Troop Committee Chair
The Troop Committee Chair (CC) is selected by the Charter Organization Representative (COR) to organize the Troop Committee. Serves at the satisfaction of the COR and Troop Committee and reports to the Charter Organization Representative. Duties include:
- Organize the Troop Committee to see that all functions are delegated, coordinated, and completed.
- Maintain a close relationship with the Chartered Organization Representative and the Scoutmaster.
- Interpret national and local policies to the troop.
- Ensure the troop adheres to the policies of the Chartered Organization and the Boy Scouts of America.
- Prepare troop committee meeting agendas.
- Call, preside over, and promote attendance at monthly troop committee meetings and any special meetings that may be called.
- Ensure troop representation at monthly district Roundtable.
- Recruit top-notch, individuals for adult leadership.
- Become trained for position to include Troop Committee Training and Scoutmaster Fundamentals.
- Encourage adult leaders to get trained.
- Arrange for charter review, re-charter annually and plan charter presentation
The Scoutmaster is appointed by the Troop Committee and reports to the committee (composed of parents and volunteers). While the Scoutmaster is responsible for the day-to-day running of the troop, the board is responsible for such things as fundraiser, setting budgets and ensuring that the bylaws are being followed. Troop Committee positions include Committee Chair, Treasurer, Secretary, Advancement Coordinator, Membership Coordinator, Equipment Coordinator, Outdoor/Activities Coordinator, and Training Coordinator.
Every month the Troop Committee meets to discuss the functioning of the troop. These meetings are noted on our calendar. All parents are invited to attend the committee meetings. In fact, all parents are invited to join the committee. This is an excellent way for parents who don’t camp to get involved in the running of the troop.
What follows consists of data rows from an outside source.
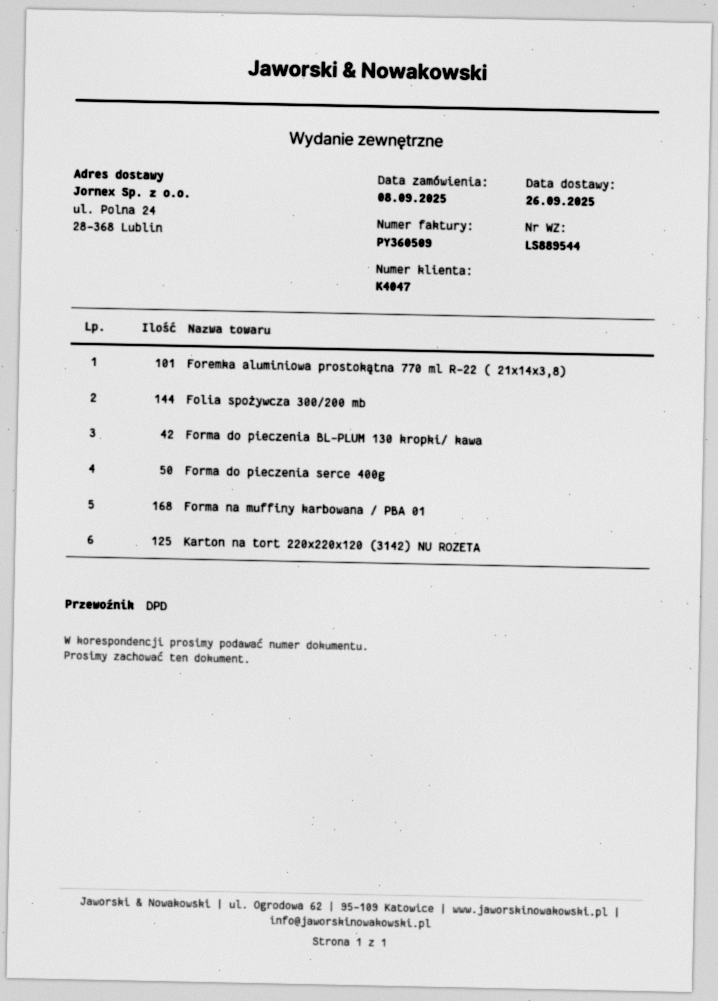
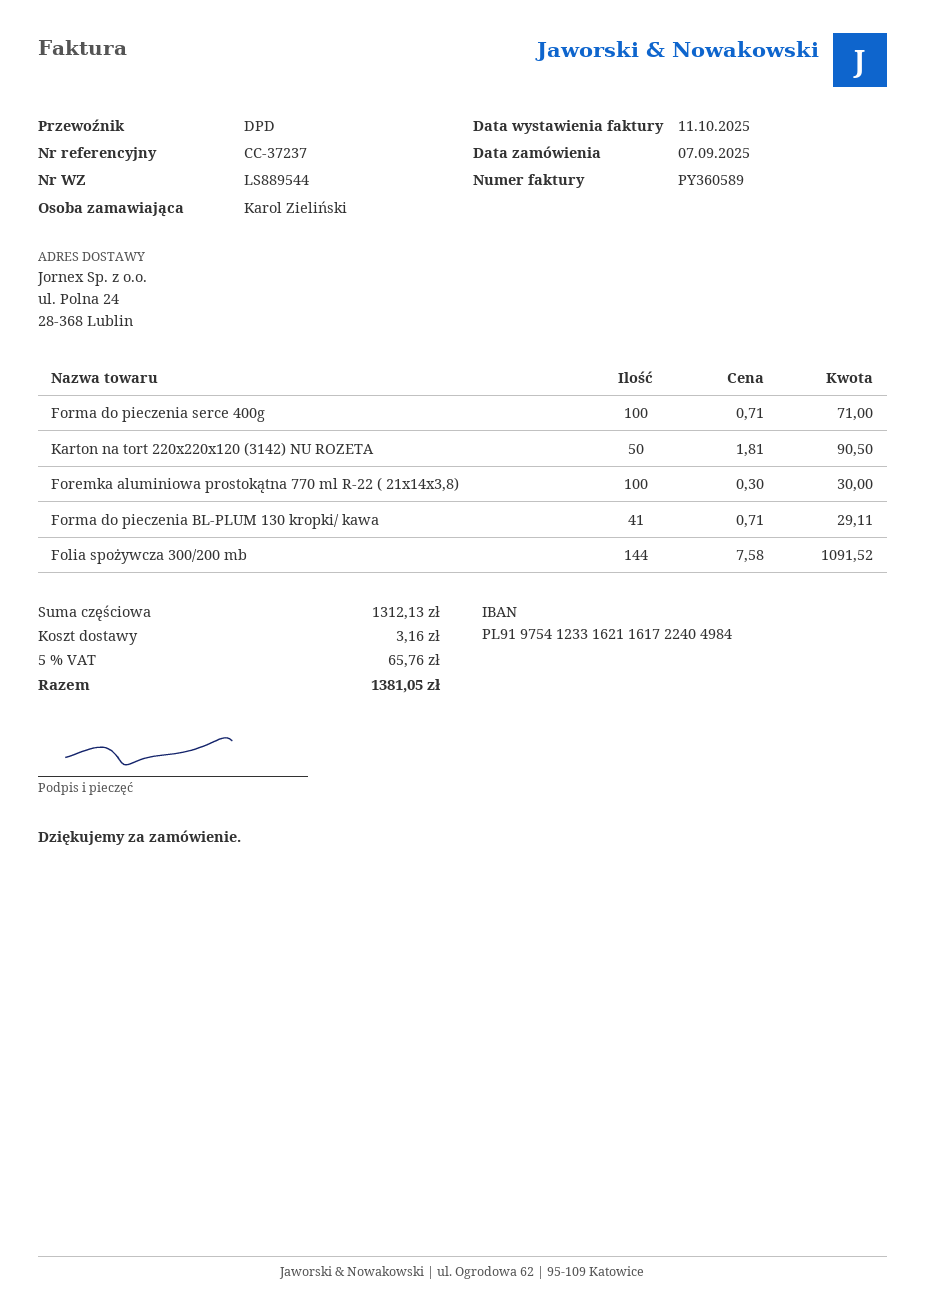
order date: 2025-09-08 -> 2025-09-07
invoice number: PY360509 -> PY360589
Foremka aluminiowa prostokątna 770 ml R-22 ( 21x14x3,8): 101 -> 100
Forma do pieczenia BL-PLUM 130 kropki/ kawa: 42 -> 41
Forma do pieczenia serce 400g: 50 -> 100
Forma na muffiny karbowana / PBA 01: 168 -> none
Karton na tort 220x220x120 (3142) NU ROZETA: 125 -> 50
Here is an example committee meeting agenda:
- Eagle Scout Service Project Review (if needed)
- Program / schedule review
- Scoutmaster Report
- Committee Member Reports
- Old business
- New business
The Troop Committee meetings are held of the first Tuesday of every month (see the Troop Calendar for details) at the Church. We start at 6pm and hold the meeting to an hour or less while the boys work on their merit badge.
Merit Badge Counselor
Another way an adult can participate with the troop is to teach a merit badge. Merit badges give the boys an opportunity to “try out” new hobbies and learn new skills. The hope is that one or more of these new “skills” will turn a boy toward a career or hobby. There are literally hundreds of badges to choose from. To be a merit badge counselor, you must be a registered adult.
If you are interested in teaching a merit badge, please contact the Scoutmaster or Committee Chair.
The Committee Chair or Scoutmaster can provide more information on these positions. You may rest assured, however, that your assistance is needed and any volunteers who are willing to provide service to the troop will be welcomed. Every parent should plan to be involved in some way with the troop.